A client reports to the nurse that the voices are practically nonstop and that he needs to leave the hospital immediately to find his girlfriend and kill her. The best verbal response to the client by the nurse at this time is:
- A. I understand that the voices are real to you, but I want you to know I don't hear them. They are a symptom of your illness.'
- B. Just don't pay attention to the voices. They'll go away after some medication.'
- C. You can't leave here. This unit is locked and the doctor has not ordered your discharge.'
- D. We will have to put you in seclusion and restraints for a while. You could hurt someone with thoughts like that.'
Correct Answer: A
Rationale: This response validates the client's experience and presents reality to him. This nontherapeutic response minimizes and dismisses the client's verbalized experience. This response can be interpreted by a paranoid client as a threat, thereby increasing the client's potential for violence and loss of control. This response is also threatening. The client's behavior does not call for restraints because he has not lost control or hurt anyone. If seclusion or restraints were indicated, the nurse should never confront the client alone.

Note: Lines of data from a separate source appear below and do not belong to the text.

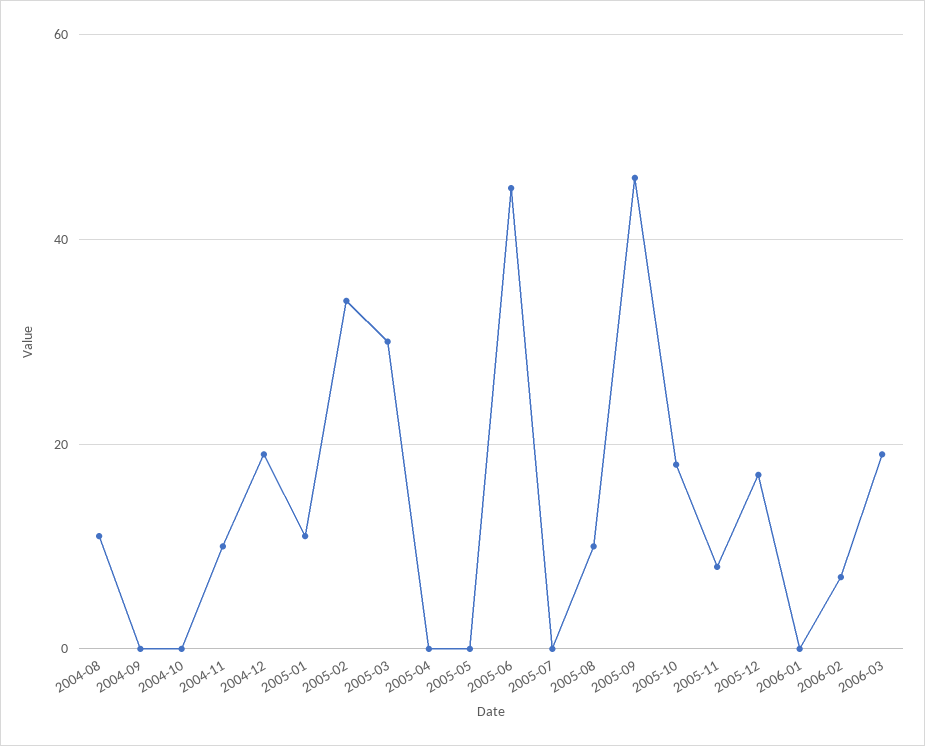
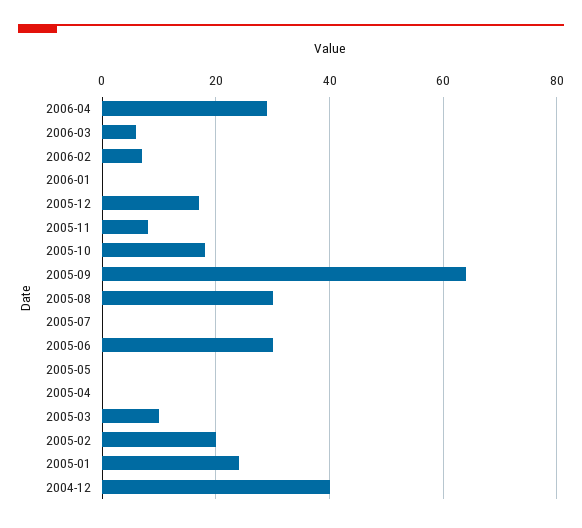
2004-08: 10 -> none
2004-09: 0 -> none
2004-10: 0 -> none
2004-11: 10 -> none
2004-12: 20 -> 40
2005-01: 10 -> 25
2005-02: 35 -> 20
2005-03: 30 -> 10
2005-06: 45 -> 30
2005-08: 10 -> 30
2005-09: 45 -> 65
2006-03: 20 -> 5
2006-04: none -> 30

After several days, an IDDM client's serum glucose stabilizes, and the registered nurse continues client teaching in preparation for his discharge. The nurse helps him plan an American Diabetes Association diet and explains how foods can be substituted on the exchange list. He can substitute 1 oz of poultry for:
- A. One frankfurter
- B. One ounce of ham
- C. Two slices of bacon
- D. One-fourth cup dry cottage cheese
Correct Answer: D
Rationale: Diabetic meat-exchange lists are categorized into lean-meat foods, medium-fat meats, and high-fat meats. Cottage cheese (dry, 2% butterfat), one-fourth cup, can substitute for one lean-meat exchange.